L’homme écouta le message une seconde fois, cherchant à retenir le plus petit détail. Le lendemain matin, il lui faudrait annoncer à Hermione que son meilleur ami était au plus bas. De nouveau. Il était le premier surpris à se sentir inquiet pour Harry, à comprendre que ce qui se jouait serait décisif par la suite. Il ne connaissait pas l’homme dont parlait Lily Potter, la mère du chef, donc, mais le message ne laissait pas grande ambiguïté quant à la gravité de la situation. Un instant, l’idée lui vint de ne rien dire à Hermione, de simplement effacer le message et de profiter de quelques jours supplémentaires de tranquillité. Il n’en ferait rien.

Le respect qu’il avait pour son épouse était bien trop important, et lui-même n’aurait jamais pardonné qu’on lui cache une information sur Draco lui étant destinée. Avoir une relation comme celle qu’il entretenait, presque depuis toujours, avec son meilleur ami, lui permettait de mieux comprendre la posture de Hermione, l’inquiétude sourde qui parfois l’empêchait de fermer l’œil comme elle l’aurait voulu.

Blaise lança de nouveau le message, et s’assit sur le fauteuil profond qui se trouvait près du guéridon sur lequel reposait le téléphone fixe.
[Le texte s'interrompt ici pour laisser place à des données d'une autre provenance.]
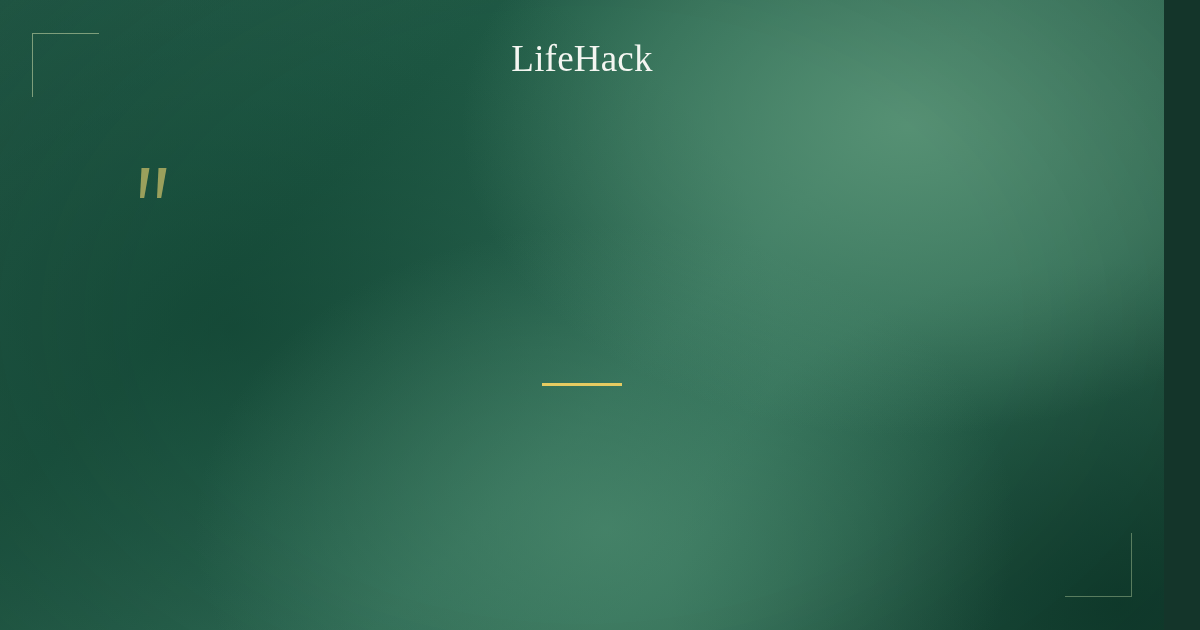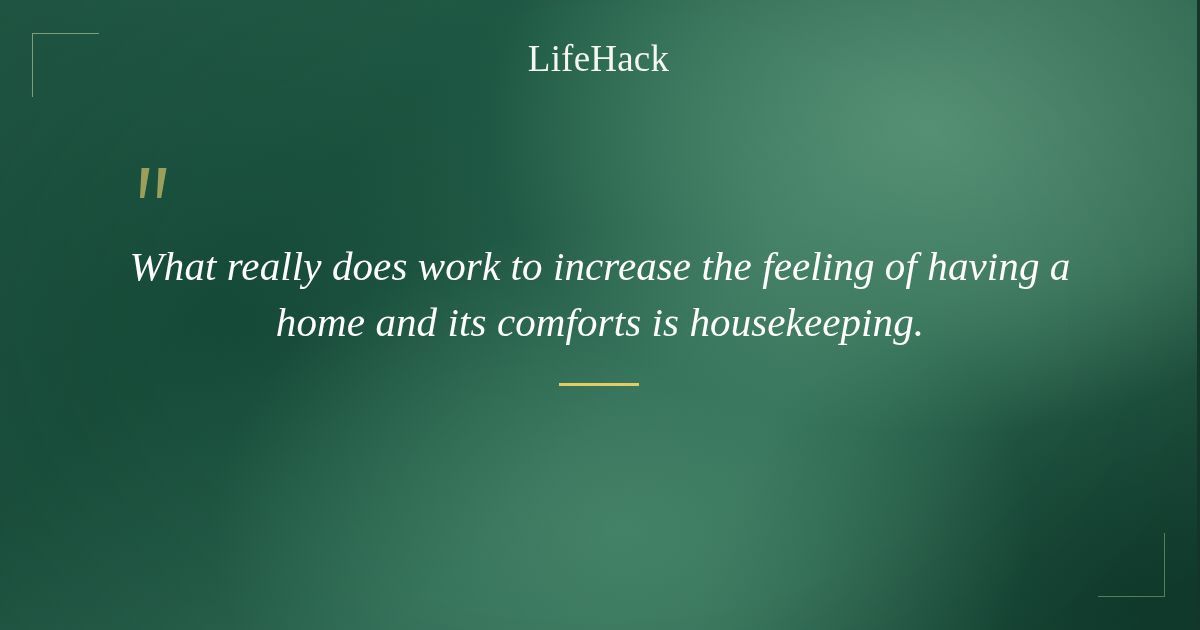"LifeHack" #card { padding-left: 33px -> none }
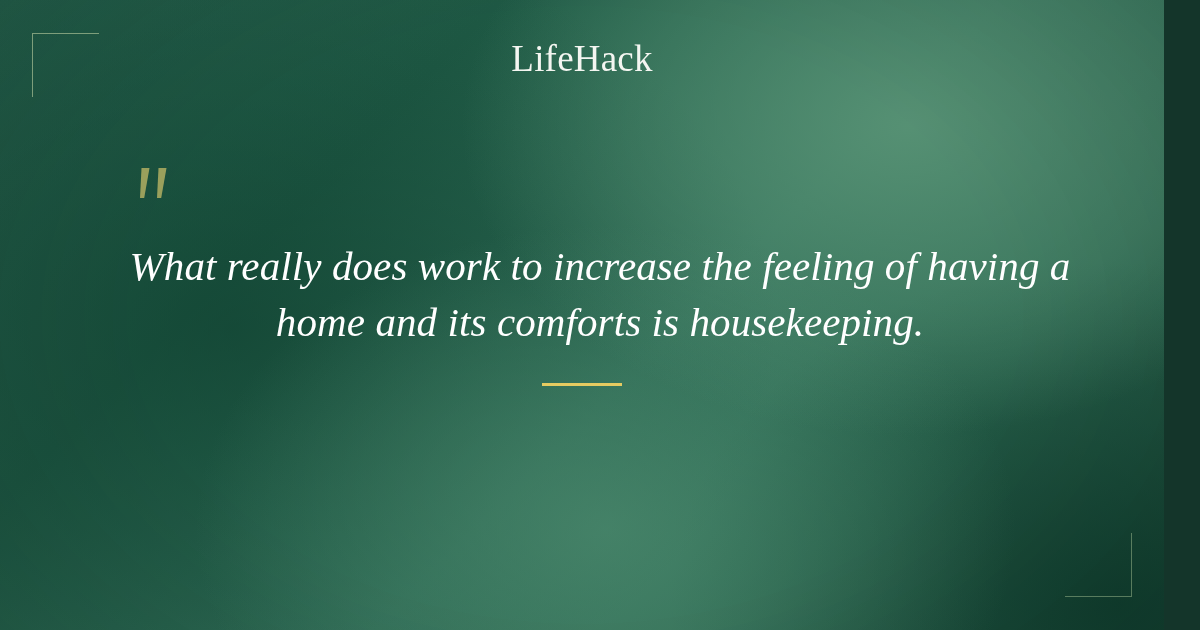"What really does work to" div { html: <div>What really does work to increase the feeling of having a home and its comforts is housekeeping.</div> -> none }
Pensif, il s’imprégna des mots, reculant à dessein le moment où il lui faudrait décider de tenir ou non Draco informé de la situation. À l’autre bout du monde, son meilleur ami était sans doute plus occupé à faire affaire qu’à s’inquiéter de Potter. Pourtant, il n’était pas dupe quant à leur relation, dont il n’imaginait pas qu’elle puisse s’arrêter à ce qui s’était déjà produit. S’il lui disait, que pourrait faire Draco, de toute façon ? Quelle légitimité aurait-il à intervenir, alors que les milliers de kilomètres qui le séparaient de Londres le rendaient pour ainsi dire impuissant, inutile, même ? Blaise ne l’imaginait pas tout quitter pour venir à la rescousse d’un homme qu’il connaissait à peine.

Il n’en dirait donc rien. Et si cette décision venait à déplaire à Draco, et bien… Il assumerait. Comme toujours.

*.*.*.*

La pièce dans laquelle on lui avait demandé de patienter n’avait rien à voir avec la représentation qu’il s’en était faite. Pas de miroir sans tain — « vous n’êtes pas un suspect, Mr Potter », avait expliqué l’officier avec un sourire bienveillant — pas de table fixée au sol, d’odeur de vieux tabac froid ni de tâches de café sur la table, pas de lumière jaunâtre et tremblotante. Au contraire, le bureau dans lequel on l’avait invité à prendre place portait l’empreinte de celui qui l’occupait ; au mur, des posters de films anglais et américains se disputaient la place avec divers documents informatifs et flyers des services de police, sur une étagère, des tasses sérigraphiées à l’effigie de clubs de foot anglais. L’endroit ressemblait au repère d’un homme qui cherchait à s’entourer d’éléments rassurants et familiers, sans doute destinés à l’aider à oublier l’abject et l’indicible.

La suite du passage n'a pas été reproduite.